*Work task*
Make an exact copy of the entries below with the pictures removed.

[Web document revisions]
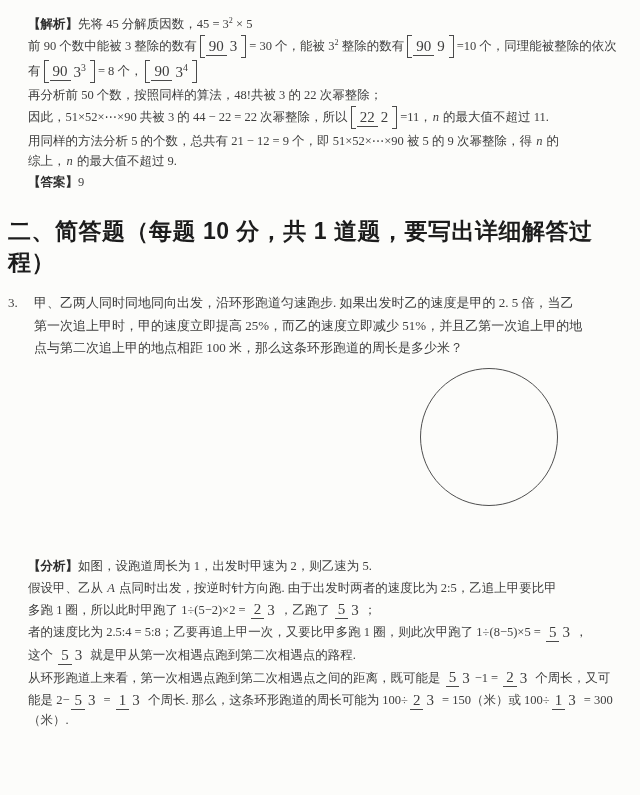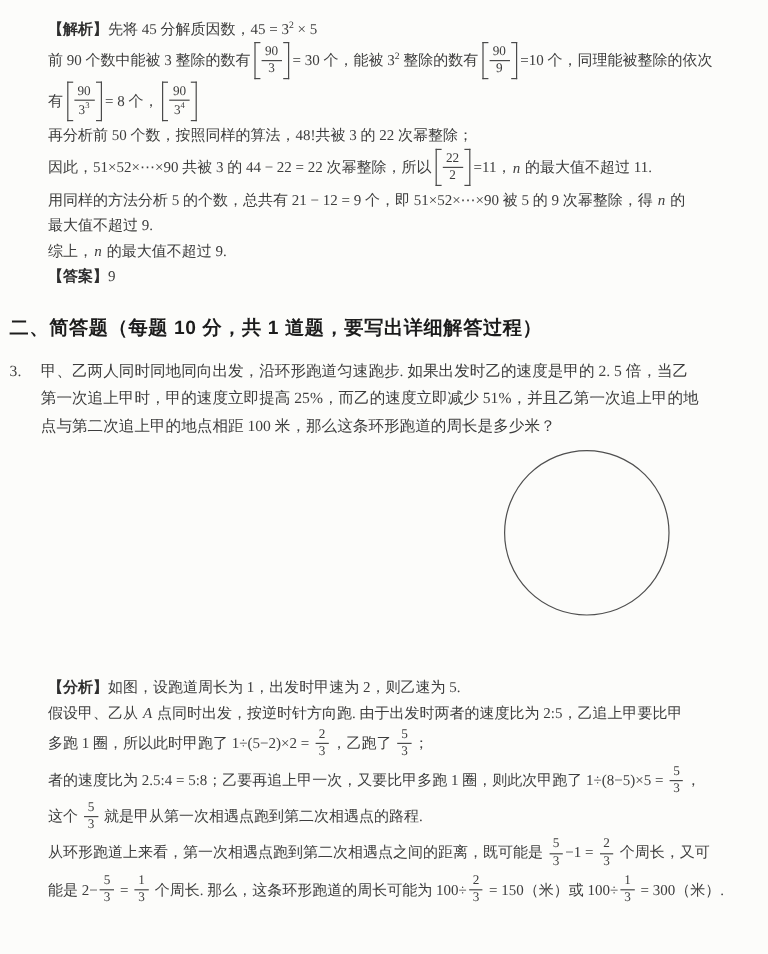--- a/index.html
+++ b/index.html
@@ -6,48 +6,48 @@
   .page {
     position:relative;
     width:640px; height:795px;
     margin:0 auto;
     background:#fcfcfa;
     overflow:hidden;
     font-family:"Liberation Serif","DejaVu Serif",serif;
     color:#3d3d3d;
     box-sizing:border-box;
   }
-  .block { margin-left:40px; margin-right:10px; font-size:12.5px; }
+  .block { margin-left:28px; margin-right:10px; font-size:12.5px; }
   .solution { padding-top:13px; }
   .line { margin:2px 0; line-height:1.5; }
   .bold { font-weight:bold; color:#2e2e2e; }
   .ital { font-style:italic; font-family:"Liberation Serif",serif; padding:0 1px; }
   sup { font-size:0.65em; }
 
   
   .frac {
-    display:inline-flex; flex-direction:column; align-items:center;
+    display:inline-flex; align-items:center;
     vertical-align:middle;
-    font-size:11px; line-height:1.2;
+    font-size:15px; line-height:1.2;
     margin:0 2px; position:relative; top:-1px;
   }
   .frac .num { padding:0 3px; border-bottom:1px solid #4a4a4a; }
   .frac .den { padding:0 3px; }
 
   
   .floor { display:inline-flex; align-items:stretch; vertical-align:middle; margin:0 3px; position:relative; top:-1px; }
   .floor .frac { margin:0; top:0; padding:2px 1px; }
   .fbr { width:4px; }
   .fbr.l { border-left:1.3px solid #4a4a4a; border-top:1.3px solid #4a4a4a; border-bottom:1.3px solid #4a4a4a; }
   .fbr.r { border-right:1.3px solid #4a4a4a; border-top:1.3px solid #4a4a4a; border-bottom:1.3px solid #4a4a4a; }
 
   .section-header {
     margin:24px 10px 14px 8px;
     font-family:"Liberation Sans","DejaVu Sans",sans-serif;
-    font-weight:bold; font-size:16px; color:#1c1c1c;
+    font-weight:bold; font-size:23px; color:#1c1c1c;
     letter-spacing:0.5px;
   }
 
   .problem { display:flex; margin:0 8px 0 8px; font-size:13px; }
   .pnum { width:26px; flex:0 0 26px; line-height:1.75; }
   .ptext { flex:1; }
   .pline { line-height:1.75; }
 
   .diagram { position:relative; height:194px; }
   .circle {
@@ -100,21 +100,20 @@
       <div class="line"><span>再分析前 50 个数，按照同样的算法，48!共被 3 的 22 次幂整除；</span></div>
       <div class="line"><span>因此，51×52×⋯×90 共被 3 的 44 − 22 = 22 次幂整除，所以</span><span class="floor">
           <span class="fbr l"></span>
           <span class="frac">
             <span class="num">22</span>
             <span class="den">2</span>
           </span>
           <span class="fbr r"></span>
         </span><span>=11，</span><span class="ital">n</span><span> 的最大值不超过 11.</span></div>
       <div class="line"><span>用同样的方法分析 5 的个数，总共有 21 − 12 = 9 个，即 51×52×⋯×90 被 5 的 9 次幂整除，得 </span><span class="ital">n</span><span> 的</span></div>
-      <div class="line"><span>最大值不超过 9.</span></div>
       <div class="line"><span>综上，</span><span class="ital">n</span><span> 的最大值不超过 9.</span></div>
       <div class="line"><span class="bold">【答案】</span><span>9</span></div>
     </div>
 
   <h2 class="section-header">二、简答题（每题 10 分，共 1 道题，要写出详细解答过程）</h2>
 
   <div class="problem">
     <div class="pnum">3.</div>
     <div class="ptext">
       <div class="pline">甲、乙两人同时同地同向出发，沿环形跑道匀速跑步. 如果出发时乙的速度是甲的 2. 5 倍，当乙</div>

*Worked solution*
--- a/index.html
+++ b/index.html
@@ -6,48 +6,48 @@
   .page {
     position:relative;
     width:640px; height:795px;
     margin:0 auto;
     background:#fcfcfa;
     overflow:hidden;
     font-family:"Liberation Serif","DejaVu Serif",serif;
     color:#3d3d3d;
     box-sizing:border-box;
   }
-  .block { margin-left:40px; margin-right:10px; font-size:12.5px; }
+  .block { margin-left:28px; margin-right:10px; font-size:12.5px; }
   .solution { padding-top:13px; }
   .line { margin:2px 0; line-height:1.5; }
   .bold { font-weight:bold; color:#2e2e2e; }
   .ital { font-style:italic; font-family:"Liberation Serif",serif; padding:0 1px; }
   sup { font-size:0.65em; }
 
   
   .frac {
-    display:inline-flex; flex-direction:column; align-items:center;
+    display:inline-flex; align-items:center;
     vertical-align:middle;
-    font-size:11px; line-height:1.2;
+    font-size:15px; line-height:1.2;
     margin:0 2px; position:relative; top:-1px;
   }
   .frac .num { padding:0 3px; border-bottom:1px solid #4a4a4a; }
   .frac .den { padding:0 3px; }
 
   
   .floor { display:inline-flex; align-items:stretch; vertical-align:middle; margin:0 3px; position:relative; top:-1px; }
   .floor .frac { margin:0; top:0; padding:2px 1px; }
   .fbr { width:4px; }
   .fbr.l { border-left:1.3px solid #4a4a4a; border-top:1.3px solid #4a4a4a; border-bottom:1.3px solid #4a4a4a; }
   .fbr.r { border-right:1.3px solid #4a4a4a; border-top:1.3px solid #4a4a4a; border-bottom:1.3px solid #4a4a4a; }
 
   .section-header {
     margin:24px 10px 14px 8px;
     font-family:"Liberation Sans","DejaVu Sans",sans-serif;
-    font-weight:bold; font-size:16px; color:#1c1c1c;
+    font-weight:bold; font-size:23px; color:#1c1c1c;
     letter-spacing:0.5px;
   }
 
   .problem { display:flex; margin:0 8px 0 8px; font-size:13px; }
   .pnum { width:26px; flex:0 0 26px; line-height:1.75; }
   .ptext { flex:1; }
   .pline { line-height:1.75; }
 
   .diagram { position:relative; height:194px; }
   .circle {
@@ -100,21 +100,20 @@
       <div class="line"><span>再分析前 50 个数，按照同样的算法，48!共被 3 的 22 次幂整除；</span></div>
       <div class="line"><span>因此，51×52×⋯×90 共被 3 的 44 − 22 = 22 次幂整除，所以</span><span class="floor">
           <span class="fbr l"></span>
           <span class="frac">
             <span class="num">22</span>
             <span class="den">2</span>
           </span>
           <span class="fbr r"></span>
         </span><span>=11，</span><span class="ital">n</span><span> 的最大值不超过 11.</span></div>
       <div class="line"><span>用同样的方法分析 5 的个数，总共有 21 − 12 = 9 个，即 51×52×⋯×90 被 5 的 9 次幂整除，得 </span><span class="ital">n</span><span> 的</span></div>
-      <div class="line"><span>最大值不超过 9.</span></div>
       <div class="line"><span>综上，</span><span class="ital">n</span><span> 的最大值不超过 9.</span></div>
       <div class="line"><span class="bold">【答案】</span><span>9</span></div>
     </div>
 
   <h2 class="section-header">二、简答题（每题 10 分，共 1 道题，要写出详细解答过程）</h2>
 
   <div class="problem">
     <div class="pnum">3.</div>
     <div class="ptext">
       <div class="pline">甲、乙两人同时同地同向出发，沿环形跑道匀速跑步. 如果出发时乙的速度是甲的 2. 5 倍，当乙</div>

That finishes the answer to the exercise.